Plus que par le biais d’une définition ou d’une référence théorique, le lecteur pourra trouver une réponse à cette vaste interrogation qui pèse aujourd’hui sur la notion de culture dans le type d’attention que je porte ici à l’espace civilisationnel allemand. Par bien des aspects, cette thèse est en effet le fruit de mon parcours : celui d’une germaniste formée à exercer sa pensée dans une certaine tradition scientifique française qui, en découvrant le domaine des sciences sociales, les mondes de l’anthropologie française et de l’ethnologie européenne de langue allemande, a commencé par mettre en doute la perspective qu’il puisse y avoir quelque chose comme une « culture allemande » pour finalement voir émerger sur son terrain des questionnements mettant en jeu l’identité allemande dans son rapport à d’autres cultures et au temps. Seulement, la fréquentation de travaux attentifs aux applications logiques plurielles du concept d’identité41 m’a entretemps appris à manier ce terme avec prudence, ce qui explique que cette question de « l’identité allemande » ne soit pas mise ici au premier plan et ne constitue pas non plus l’objet exclusif de mon attention. J’aurais eu matière à germaniser davantage mon objet en reprenant les thèses plus ou moins fondées de chercheurs et médiateurs culturels

39 Cf. chap. 2, portrait de Raimund Vogels.

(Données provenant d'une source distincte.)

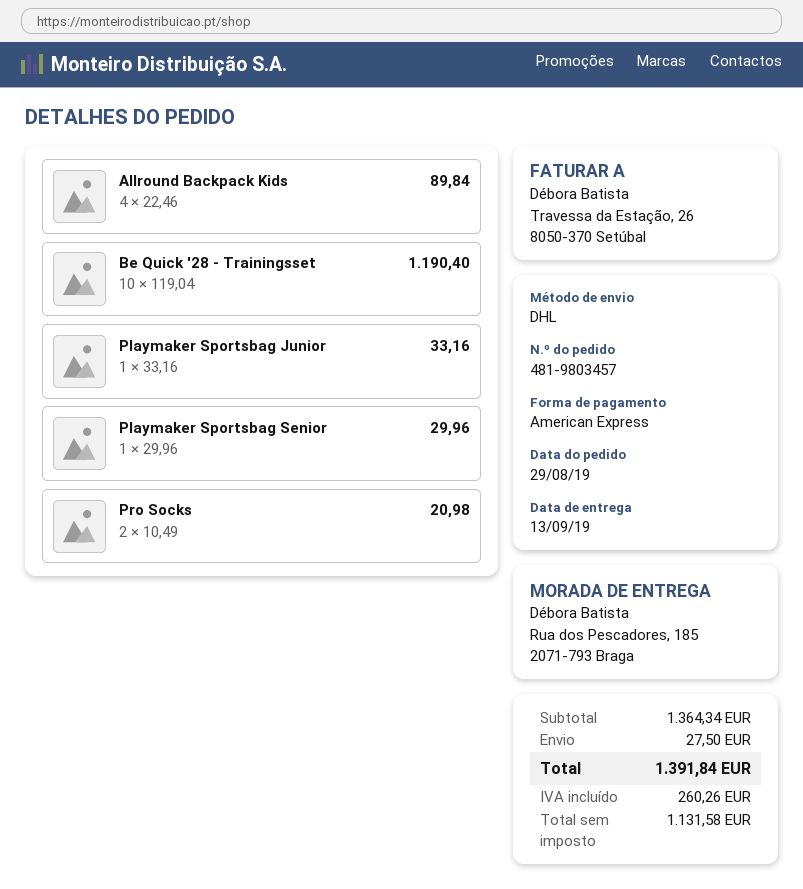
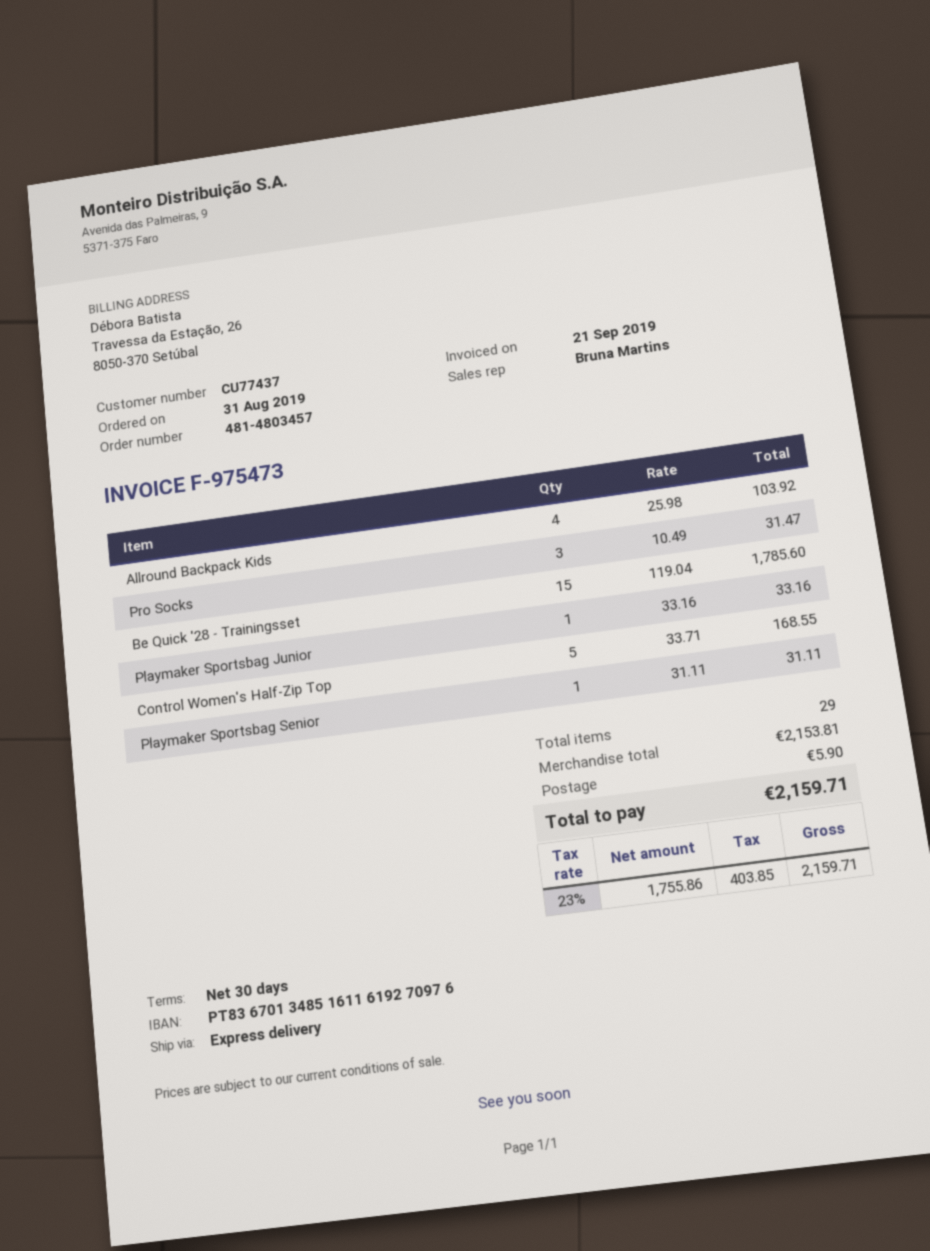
order number: 481-9803457 -> 481-4803457
order date: 2019-08-29 -> 2019-08-31
shipping method: DHL -> express
Allround Backpack Kids: 4 x 22.46 = 89.84 -> 4 x 25.98 = 103.92
Be Quick '28 - Trainingsset: 10 x 119.04 = 1190.40 -> 15 x 119.04 = 1785.60
Playmaker Sportsbag Senior: 1 x 29.96 = 29.96 -> 1 x 31.11 = 31.11
Pro Socks: 2 x 10.49 = 20.98 -> 3 x 10.49 = 31.47
Control Women's Half-Zip Top: none -> 5 x 33.71 = 168.55
subtotal: 1364.34 -> 2153.81
shipping: 27.50 -> 5.90
net: 1131.58 -> 1755.86
tax: 260.26 -> 403.85
total: 1391.84 -> 2159.71

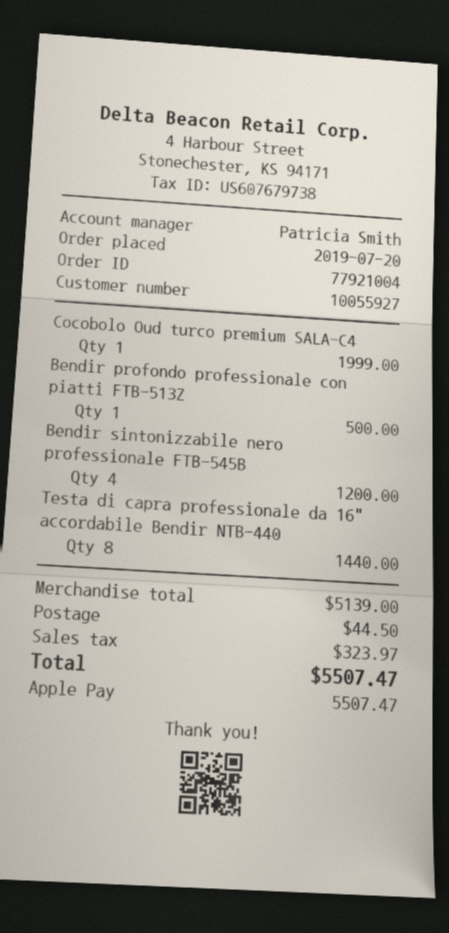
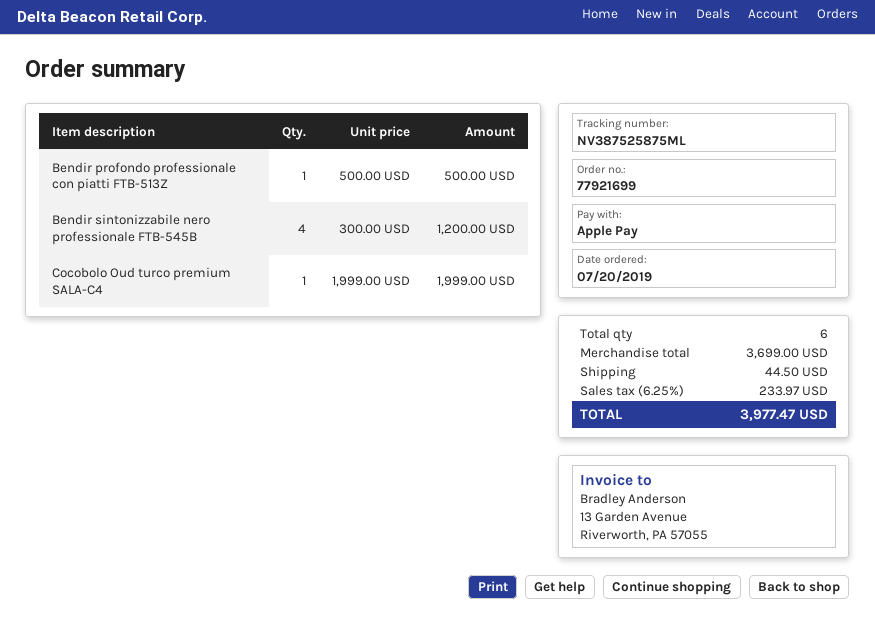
order number: 77921004 -> 77921699
Testa di capra professionale da 16" accordabile Bendir NTB-440: 8 for 1440.00 -> none
subtotal: 5139.00 -> 3699.00
tax: 323.97 -> 233.97
total: 5507.47 -> 3977.47

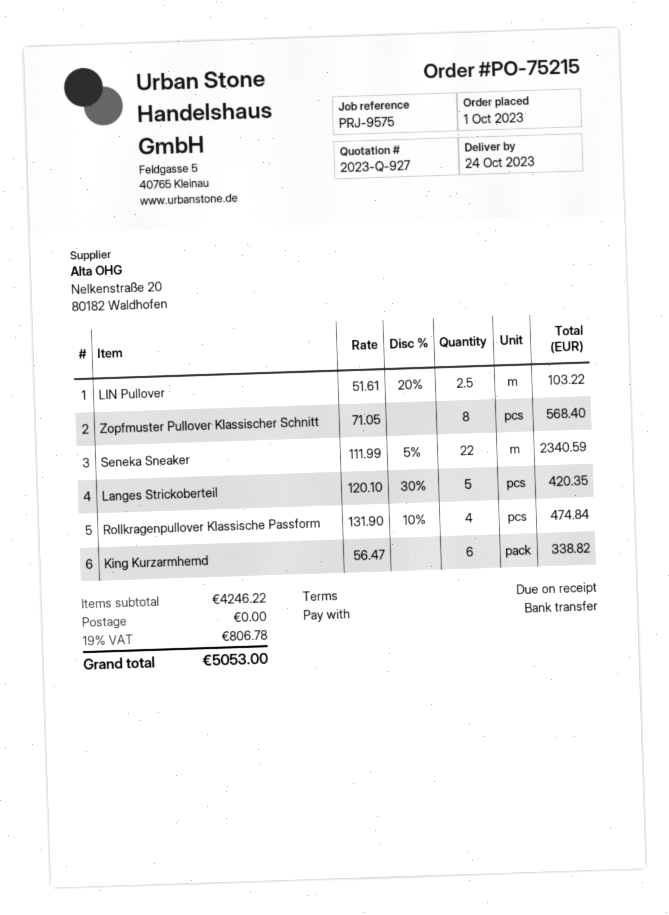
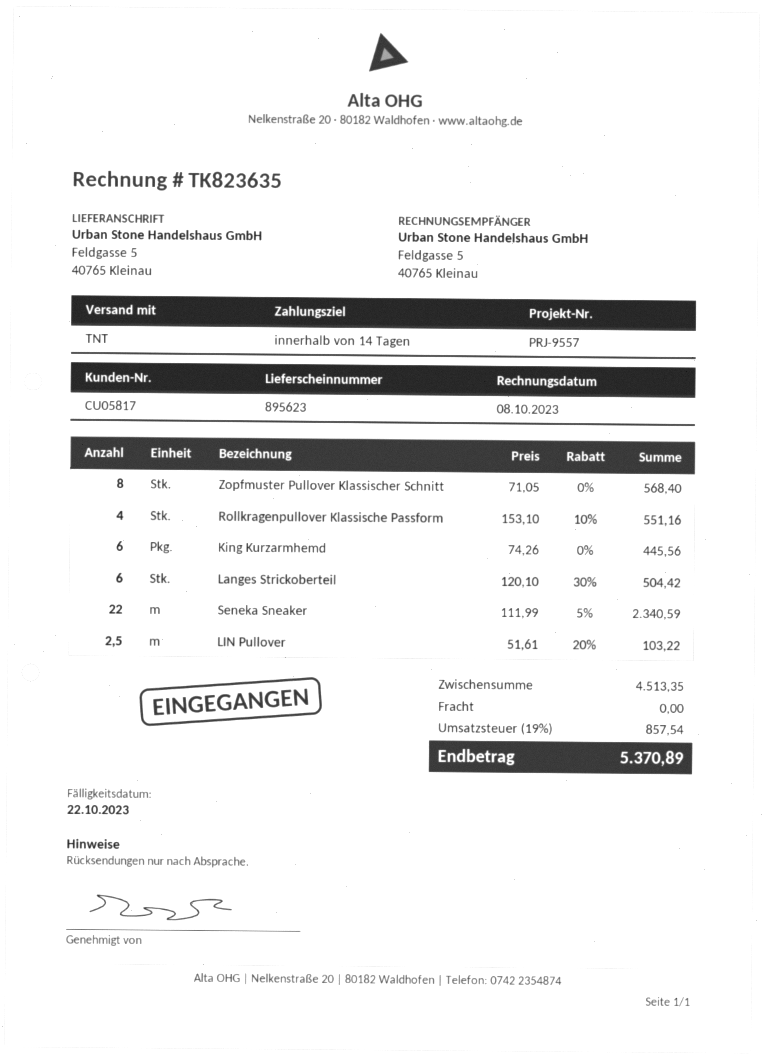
payment terms: on receipt -> 14 days
reference: PRJ-9575 -> PRJ-9557
Langes Strickoberteil: 5 x 120.10 - 30% = 420.35 -> 6 x 120.10 - 30% = 504.42
Rollkragenpullover Klassische Passform: 4 x 131.90 - 10% = 474.84 -> 4 x 153.10 - 10% = 551.16
King Kurzarmhemd: 6 x 56.47 = 338.82 -> 6 x 74.26 = 445.56
subtotal: 4246.22 -> 4513.35
tax: 19% = 806.78 -> 19% = 857.54
total: 5053.00 -> 5370.89

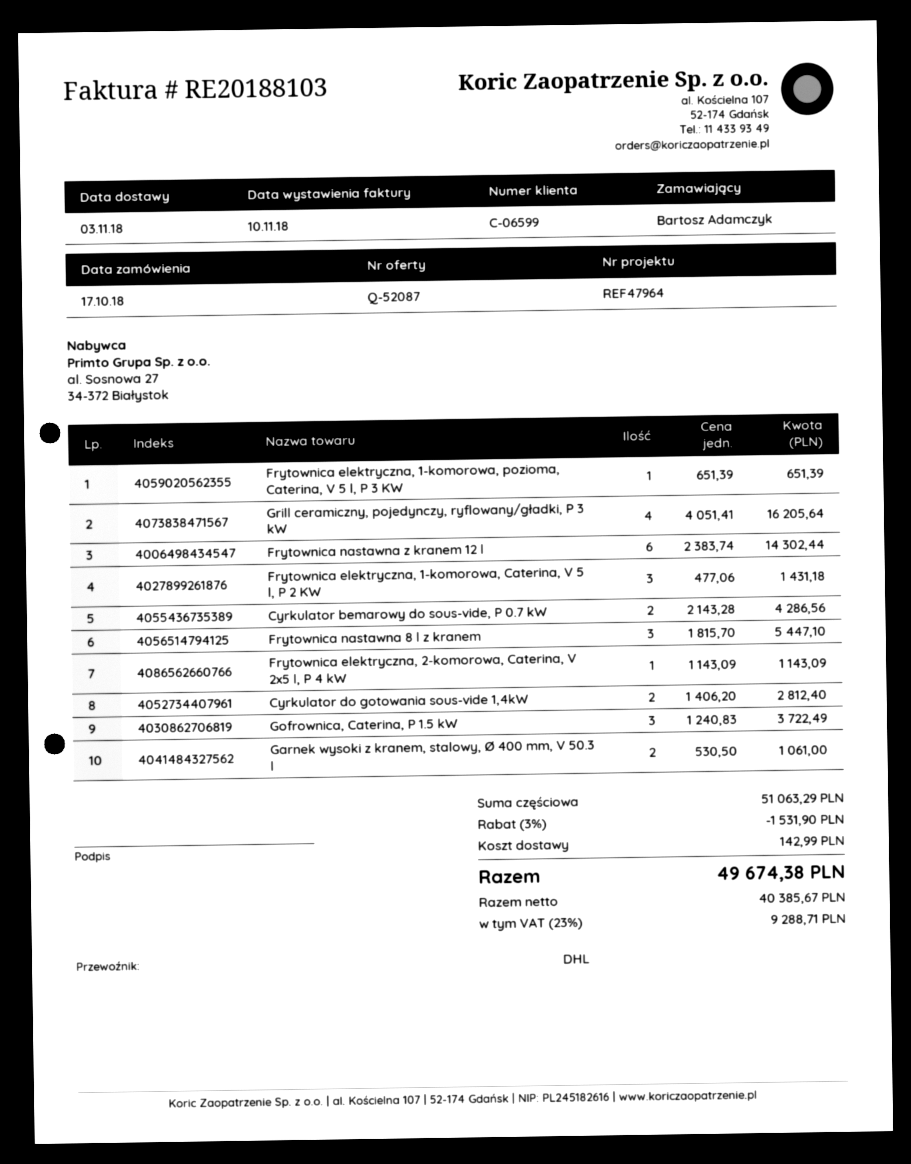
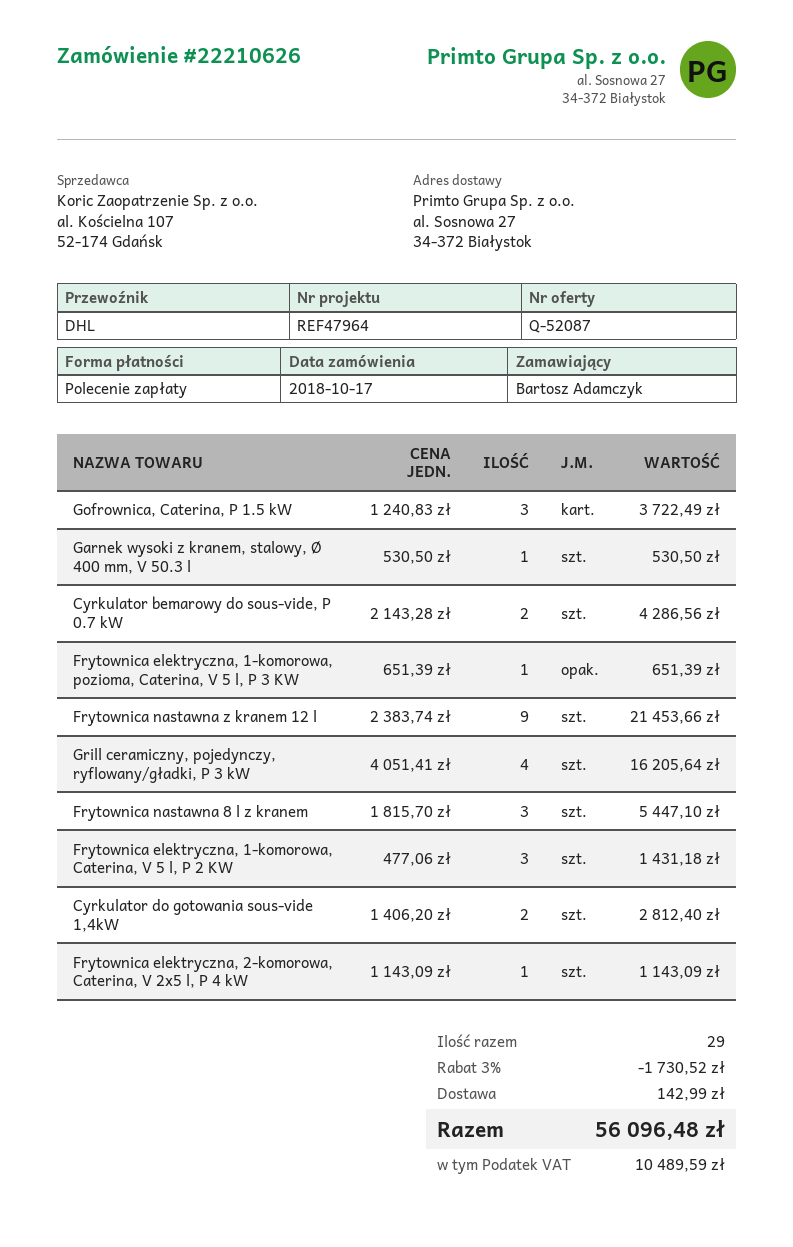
Frytownica nastawna z kranem 12 l: 6 x 2383.74 = 14302.44 -> 9 x 2383.74 = 21453.66
Garnek wysoki z kranem, stalowy, Ø 400 mm, V 50.3 l: 2 x 530.50 = 1061.00 -> 1 x 530.50 = 530.50
discount: 3% = 1531.90 -> 3% = 1730.52
tax: 9288.71 -> 10489.59
total: 49674.38 -> 56096.48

40 De part et d’autre du Rhin, on a longtemps considéré cet objet comme hors du champ de la discipline (voir sur ce point Constant-Martin 1996). L’approche ici développée s’inscrit dans le sillage d’une anthropologie de la globalisation (Abélès 2008) questionnant l’inscription de ce phénomène dans un contexte local spécifique.

41 En particulier Lenclud 2008 et Lenclud 2009.